8) Narrow your venue options down to 3. There are a lot of factors when it comes to choosing the venue. The bottom line will come down to how much you get for your money. Unexpected deal breakers can include whether you can or have to bring in your own food, and if there are approved food vendors. Bringing your own liquor can be less expensive, so be sure to ask about corkage fees. Be clear about the payment schedule before you sign anything.
There are, of course, places where you should never get married.
9) Research vendors: Referrals are some of the best preliminary research you can do. Ask your recently married friends who they used and start your research there. Pay attention to reviews on Facebook or Yelp. If there are more than a handful of bad reviews, keep looking. And yes, legitimate vendors will be completely covered in the web and social media space. Pick up a few local wedding magazines as well for more ideas.

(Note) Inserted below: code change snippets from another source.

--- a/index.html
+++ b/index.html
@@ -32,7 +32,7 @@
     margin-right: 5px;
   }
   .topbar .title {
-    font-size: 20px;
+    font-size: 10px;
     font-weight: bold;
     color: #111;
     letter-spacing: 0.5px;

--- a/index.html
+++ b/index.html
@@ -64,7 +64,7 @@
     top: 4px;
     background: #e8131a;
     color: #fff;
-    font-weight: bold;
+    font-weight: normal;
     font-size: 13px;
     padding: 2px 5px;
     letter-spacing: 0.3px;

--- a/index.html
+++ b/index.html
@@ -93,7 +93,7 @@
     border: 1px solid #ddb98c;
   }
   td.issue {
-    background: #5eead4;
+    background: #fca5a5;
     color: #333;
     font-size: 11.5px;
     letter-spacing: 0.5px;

Stay organized and download a list of vendors you’ll need to contact. Know what to ask them, too. Don’t forget to book an officiant — you can’t get married without one. We have a great cheat sheet for picking the right officiant.
10) Ask family members (in laws, parents and groom) for a preliminary guest list/guest size: If someone else is picking up the tab for your wedding, you may have to play a few of their reindeer games when it comes to the guest list. If you start to wonder why you father’s dentist’s daughter is on the list, it’s time to tactfully pull a Will & Kate. When they didn’t recognize many of the names on the guest list that Buckingham Palace put together, they made the point that they wanted control. Chelsea Clinton and her husband did the same thing. The offending inviters will understand. Eventually.
Another way to control the size of the guest list is to consider the size of the venue. A room that seats 100 can’t hold 200, so blame the laws of physics when you have to make a case for cutting your mother’s tennis buddies.